[Web page revision data]
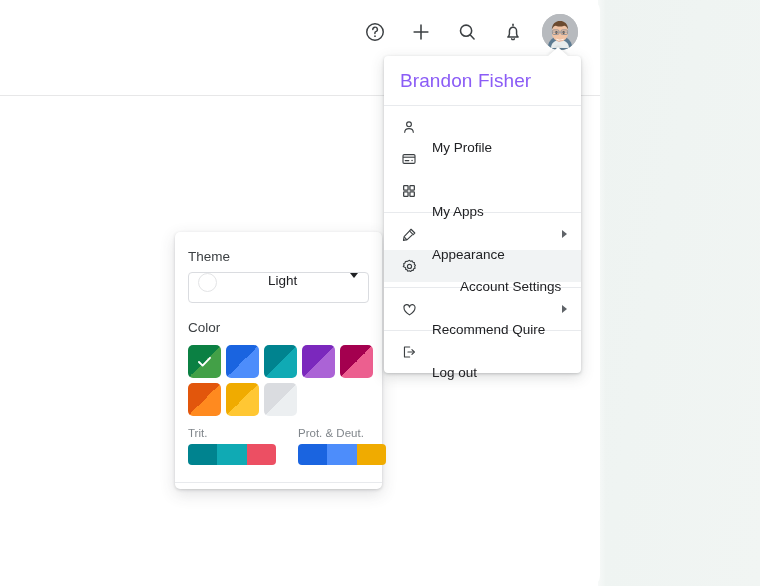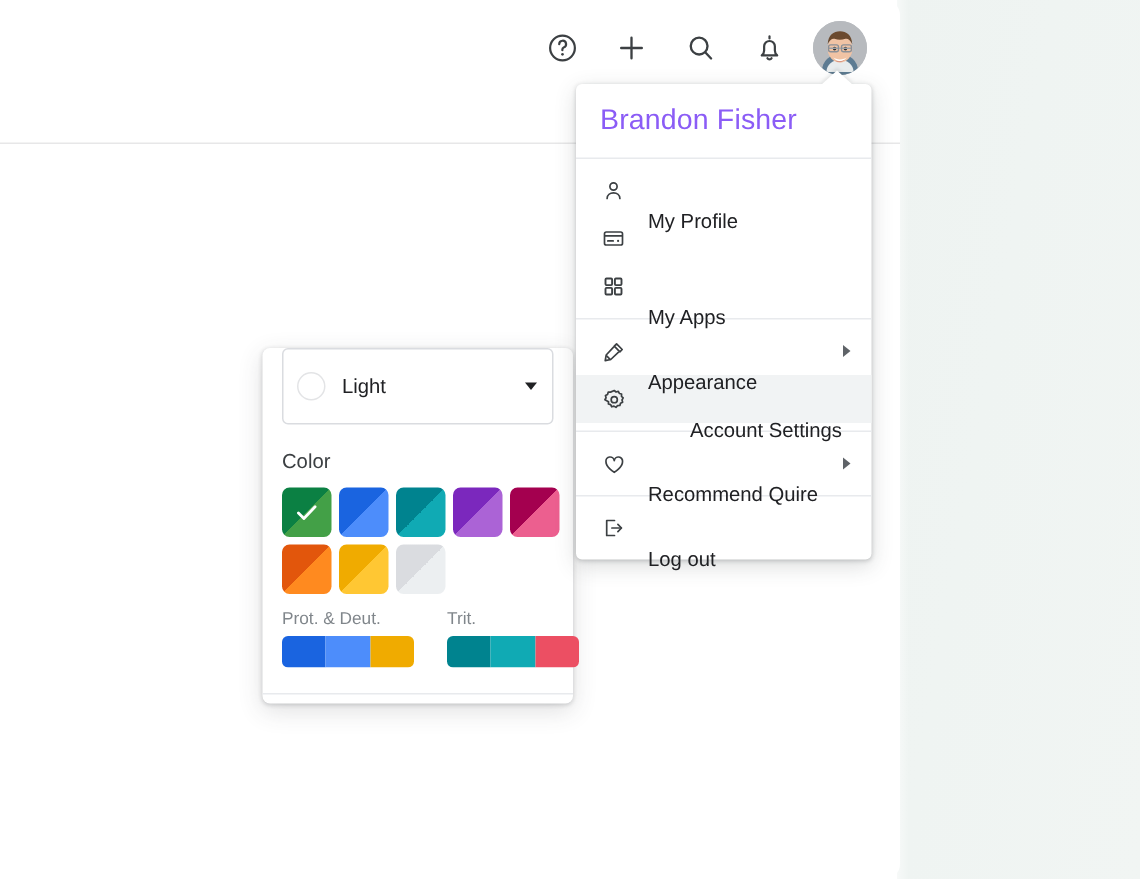--- a/index.html
+++ b/index.html
@@ -146,28 +146,28 @@
     z-index: 15;
     padding-bottom: 6px;
   }
   .tp-section { padding: 0 13px; }
   .tp-label {
     font-size: 13.5px;
     color: #3c4043;
     padding: 17px 0 8px 0;
   }
   .select-box {
-    height: 51px;
+    height: 31px;
     border: 1px solid #dadce0;
     border-radius: 4px;
     display: flex;
-    align-items: center;
     padding: 0 10px 0 9px;
     cursor: pointer;
     background: #fff;
+    gap: 40px;
   }
   .select-circle {
     width: 19px; height: 19px;
     border-radius: 50%;
     border: 1px solid #e3e4e6;
     background: #ffffff;
     margin-right: 11px;
     flex: none;
   }
   .select-text {
@@ -382,20 +382,21 @@
           </svg>
         </span>
         <span class="mi-label">Log out</span>
       </div>
     </div>
   </div>
 
   <div class="theme-panel">
 
     <div class="tp-section">
+      <div class="tp-label">Theme</div>
       <div class="select-box">
         <span class="select-circle"></span>
         <span class="select-text">Light</span>
         <span class="select-caret"></span>
       </div>
     </div>
 
     <div class="tp-section">
       <div class="tp-label">Color</div>
       <div class="swatch-grid" id="swatch-grid">
@@ -410,35 +411,35 @@
           <div class="swatch" style="background: linear-gradient(135deg, rgb(0, 131, 143) 0%, rgb(0, 131, 143) 50%, rgb(16, 170, 180) 50%, rgb(16, 170, 180) 100%);"></div>
           <div class="swatch" style="background: linear-gradient(135deg, rgb(123, 40, 189) 0%, rgb(123, 40, 189) 50%, rgb(171, 99, 214) 50%, rgb(171, 99, 214) 100%);"></div>
           <div class="swatch" style="background: linear-gradient(135deg, rgb(164, 0, 79) 0%, rgb(164, 0, 79) 50%, rgb(236, 95, 143) 50%, rgb(236, 95, 143) 100%);"></div>
           <div class="swatch" style="background: linear-gradient(135deg, rgb(226, 86, 12) 0%, rgb(226, 86, 12) 50%, rgb(255, 138, 31) 50%, rgb(255, 138, 31) 100%);"></div>
           <div class="swatch" style="background: linear-gradient(135deg, rgb(240, 171, 0) 0%, rgb(240, 171, 0) 50%, rgb(255, 199, 51) 50%, rgb(255, 199, 51) 100%);"></div>
           <div class="swatch" style="background: linear-gradient(135deg, rgb(218, 220, 224) 0%, rgb(218, 220, 224) 50%, rgb(236, 239, 241) 50%, rgb(236, 239, 241) 100%);"></div>
         </div>
 
       <div class="cb-row" id="cb-row">
           <div class="cb-group">
+            <div class="cb-caption">Trit.</div>
+            <div class="cb-bar">
+              <span style="background: rgb(0, 131, 143);"></span>
+              <span style="background: rgb(16, 170, 180);"></span>
+              <span style="background: rgb(236, 79, 99);"></span>
+            </div>
+          </div>
+          <div class="cb-group">
             <div class="cb-caption">Prot. &amp; Deut.</div>
             <div class="cb-bar">
               <span style="background: rgb(26, 100, 224);"></span>
               <span style="background: rgb(77, 141, 251);"></span>
               <span style="background: rgb(240, 171, 0);"></span>
             </div>
           </div>
-          <div class="cb-group">
-            <div class="cb-caption">Trit.</div>
-            <div class="cb-bar">
-              <span style="background: rgb(0, 131, 143);"></span>
-              <span style="background: rgb(16, 170, 180);"></span>
-              <span style="background: rgb(236, 79, 99);"></span>
-            </div>
-          </div>
         </div>
     </div>
 
     <div class="tp-divider"></div>
 
   </div>
 
 </div>
 
 </body></html>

# Assignment
Check each line above for the word "select" and copy the ones that have it.

# Reply to the task
   .select-box {
   .select-circle {
   .select-text {
       <div class="select-box">
         <span class="select-circle"></span>
         <span class="select-text">Light</span>
         <span class="select-caret"></span>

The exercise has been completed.